Homeecolotop le_compostage
recycle garbage receptacles recycle garbage container recycling bin lid prolong the life of trash cans recycling garbage receptacles recycling bin lids lid for recycling garbage can plastic recovery garbage and recycling receptacles lid for recycle garbage containers reuse outdoor garbage containers trash bins lids
lid for recycling can
reuse garbage can
garbage container
lid for outdoor garbage receptacle
recycling garbage bins
lid for outdoor garbage container

Le compostage


extend the life of trash receptacle extend the life of outdoor garbage receptacle separate collection of trash trash receptacle trash containers lids make a compost reuse waste can lid for garbage can compost container extend the life of waste bins lid for waste bins recycle containers lid

The military recycles some metals. The U.S. Navy's Ship Disposal Program uses ship breaking to reclaim the steel of old vessels. Ships may also be sunk to create an artificial reef. Uranium is a very dense metal that has qualities superior to lead and titanium for many military and industrial uses. The uranium left over from processing it into nuclear weapons and fuel for nuclear reactors is called depleted uranium, and it is used by all branches of the U.S. military use for armour-piercing shells and shielding.

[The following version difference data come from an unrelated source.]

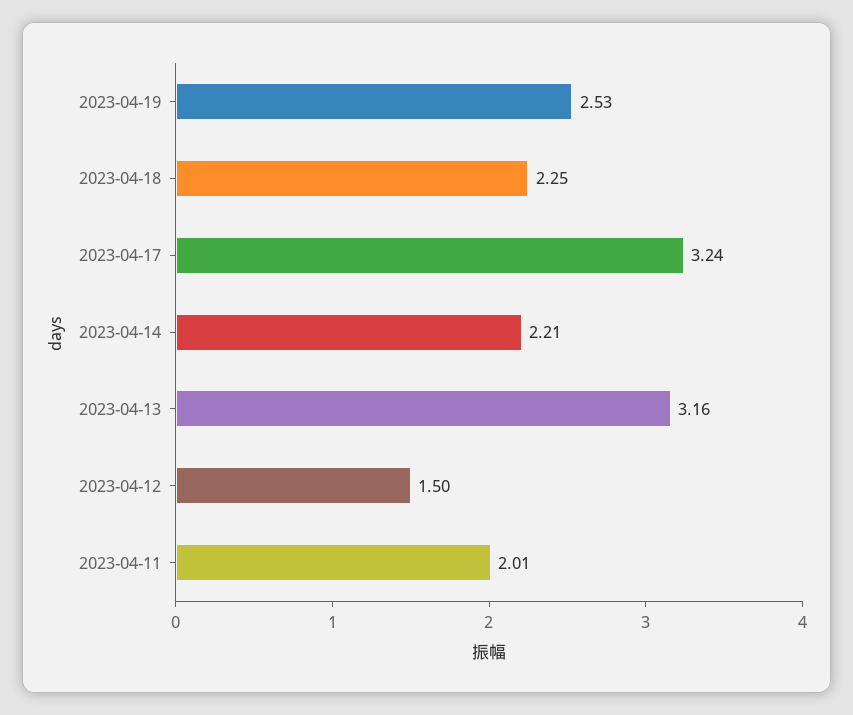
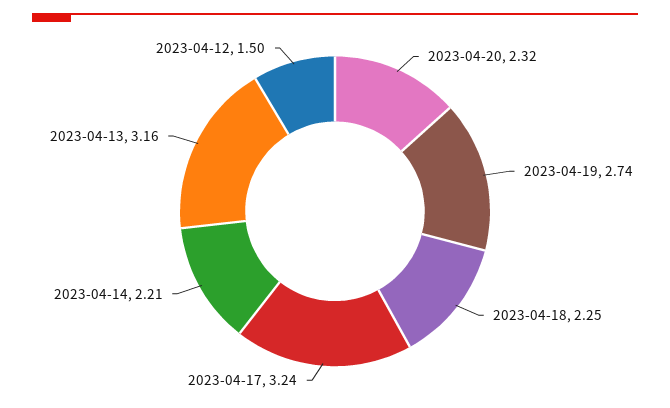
2023-04-19: 2.53 -> 2.74
2023-04-11: 2.01 -> none
2023-04-20: none -> 2.32

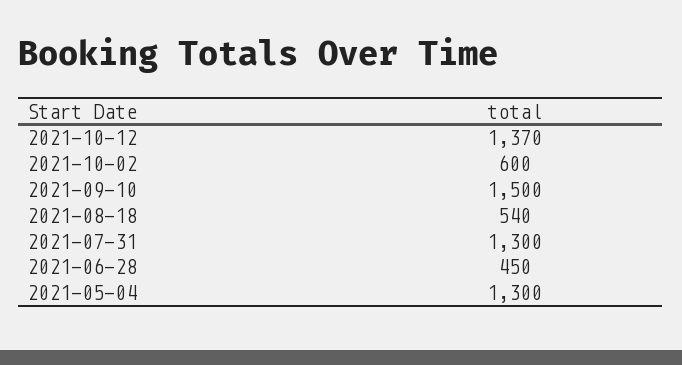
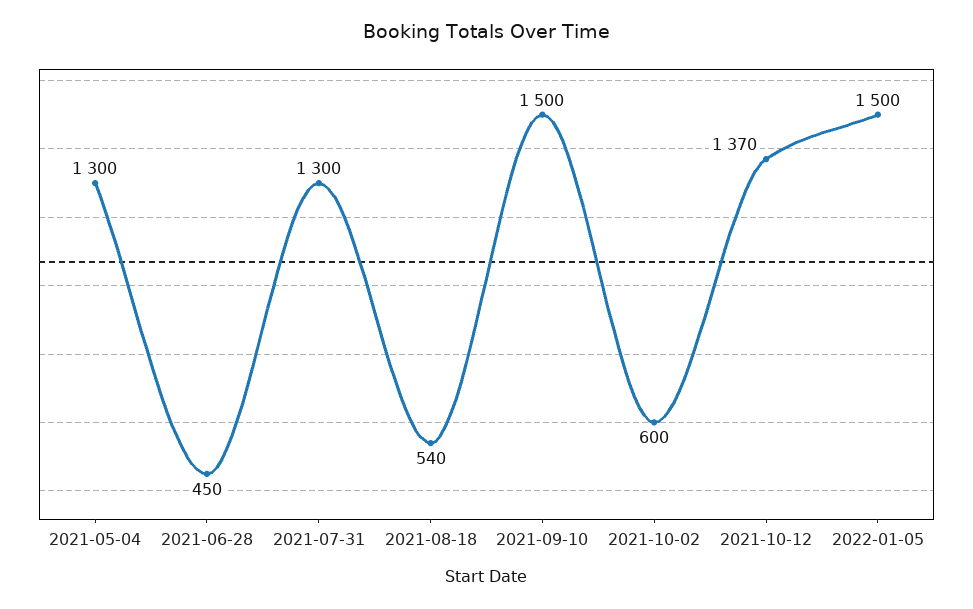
2022-01-05: none -> 1500

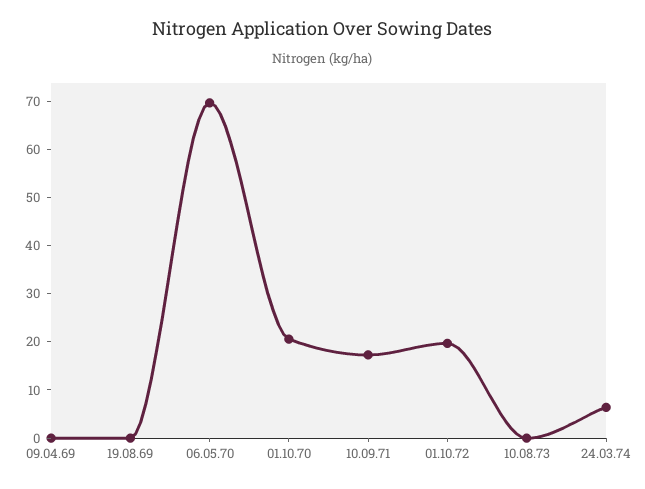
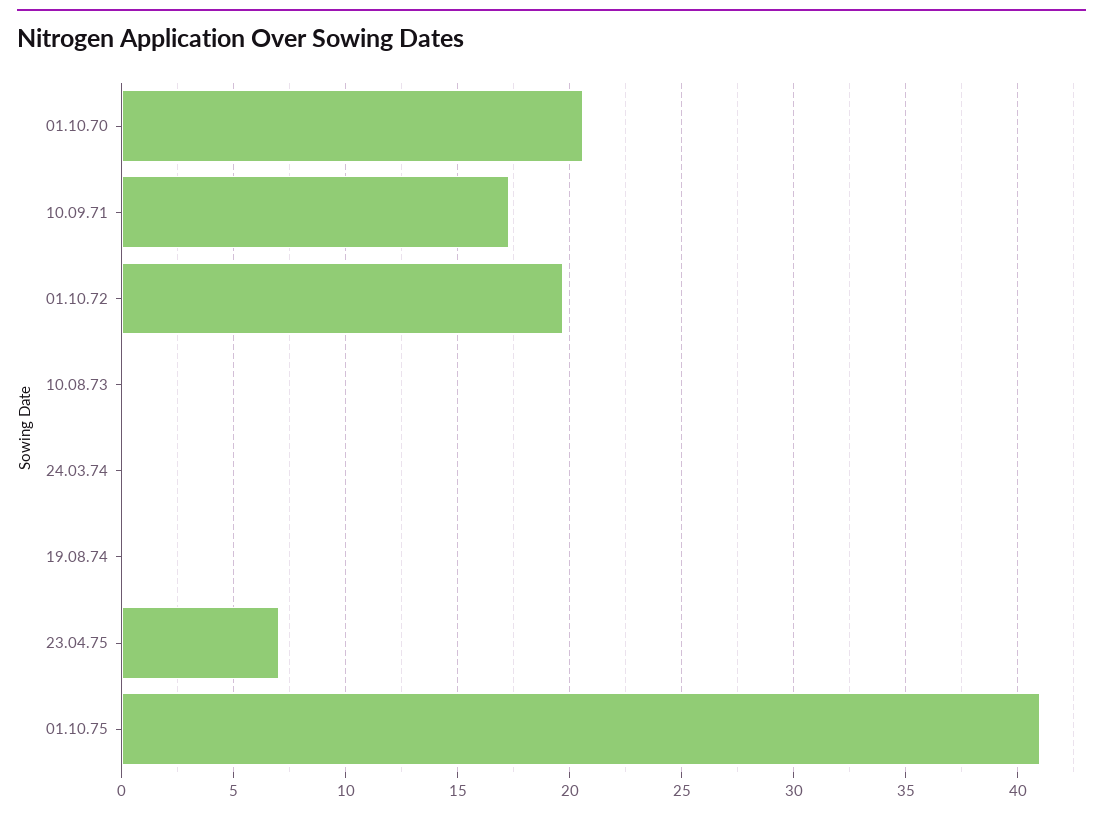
09.04.69: 0 -> none
19.08.69: 0 -> none
06.05.70: 70 -> none
24.03.74: 6 -> 0
19.08.74: none -> 0
23.04.75: none -> 7
01.10.75: none -> 41

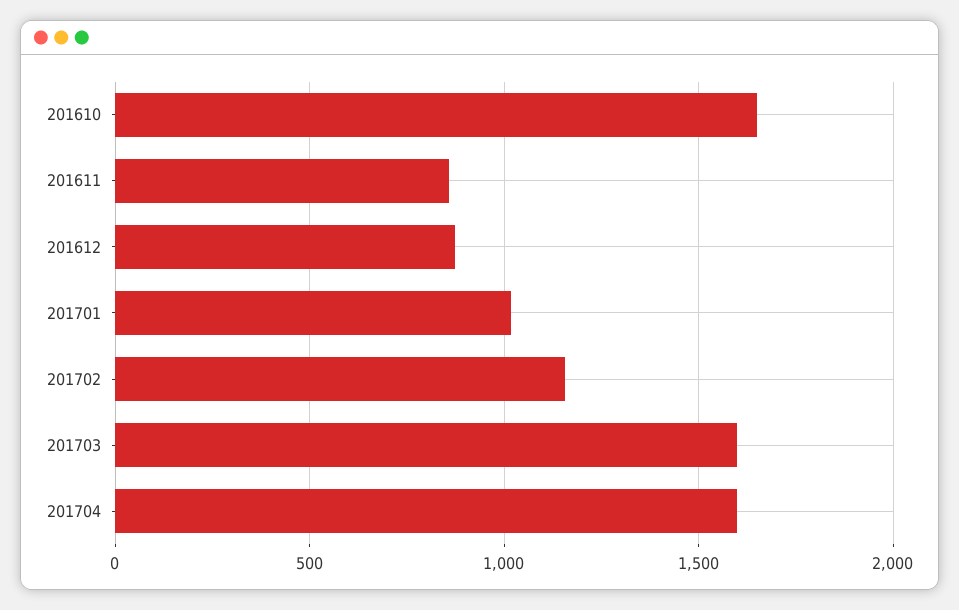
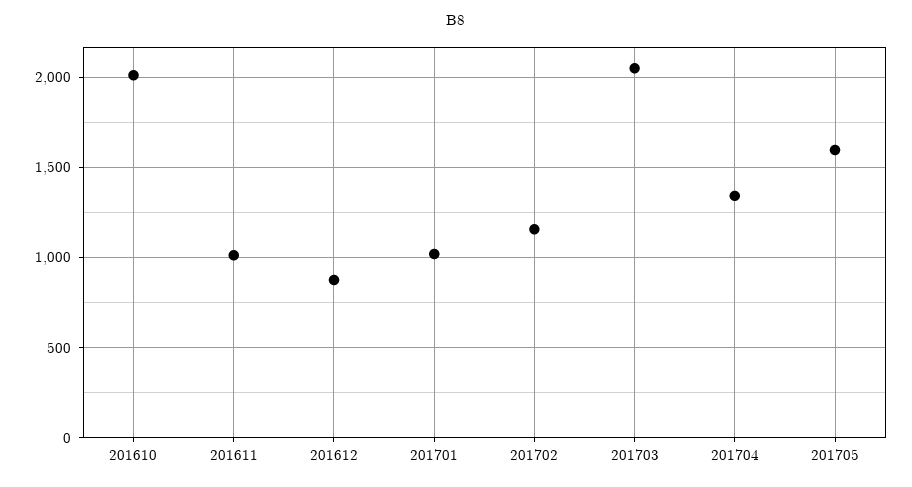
201610: 1650 -> 2000
201611: 850 -> 1000
201703: 1600 -> 2050
201704: 1600 -> 1350
201705: none -> 1600

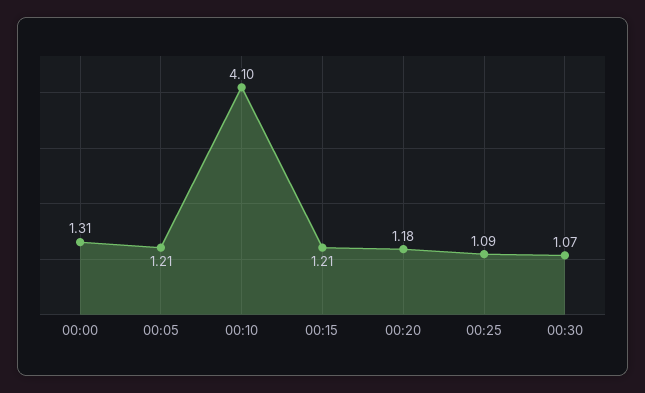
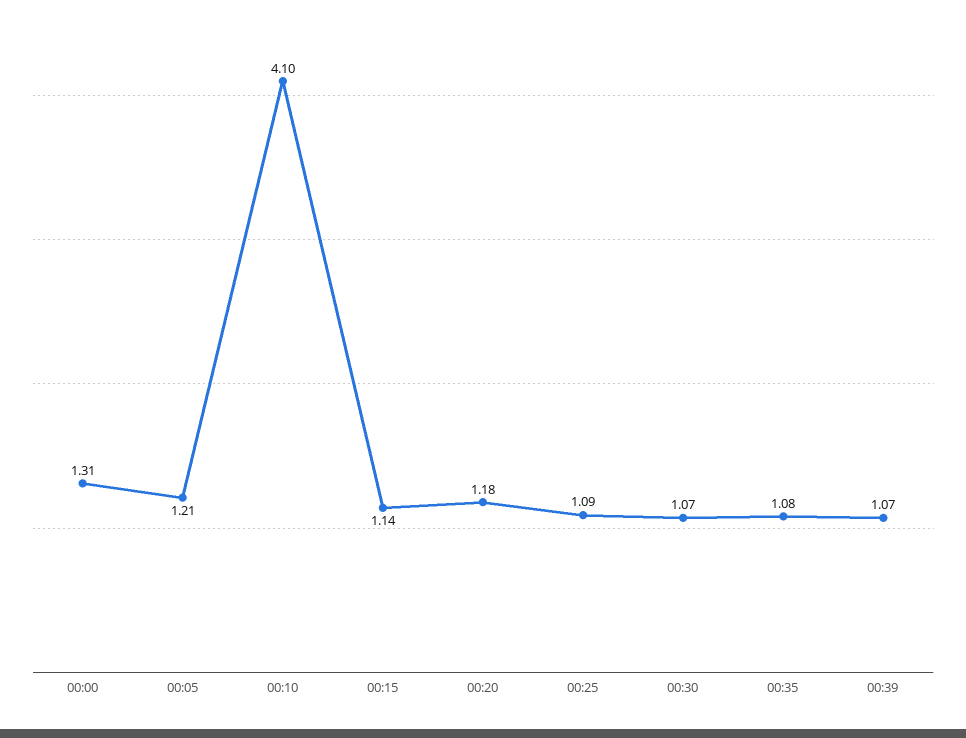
00:15: 1.21 -> 1.14
00:35: none -> 1.08
00:39: none -> 1.07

Beverage bottles were recycled with a refundable deposit at some drink manufacturers in Great Britain and Ireland around 1800, notably Schweppes. An official recycling system with refundable deposits was established in Sweden for bottles in 1884 and aluminium beverage cans in 1982, by law, leading to a recycling rate for beverage containers of 84–99 percent depending on type, and average use of a glass bottle is over 20 refills.

 

Industrialization spurred demand for affordable materials; aside from rags, ferrous scrap metals were coveted as they were cheaper to acquire than was virgin ore. Railroads both purchased and sold scrap metal in the 19th century, and the growing steel and automobile industries purchased scrap in the early 20th century. Many secondary goods were collected, processed, and sold by peddlers who combed dumps, city streets, and went door to door looking for discarded machinery, pots, pans, and other sources of metal. By World War I, thousands of such peddlers roamed the streets of American cities, taking advantage of market forces to recycle post-consumer materials back into industrial production.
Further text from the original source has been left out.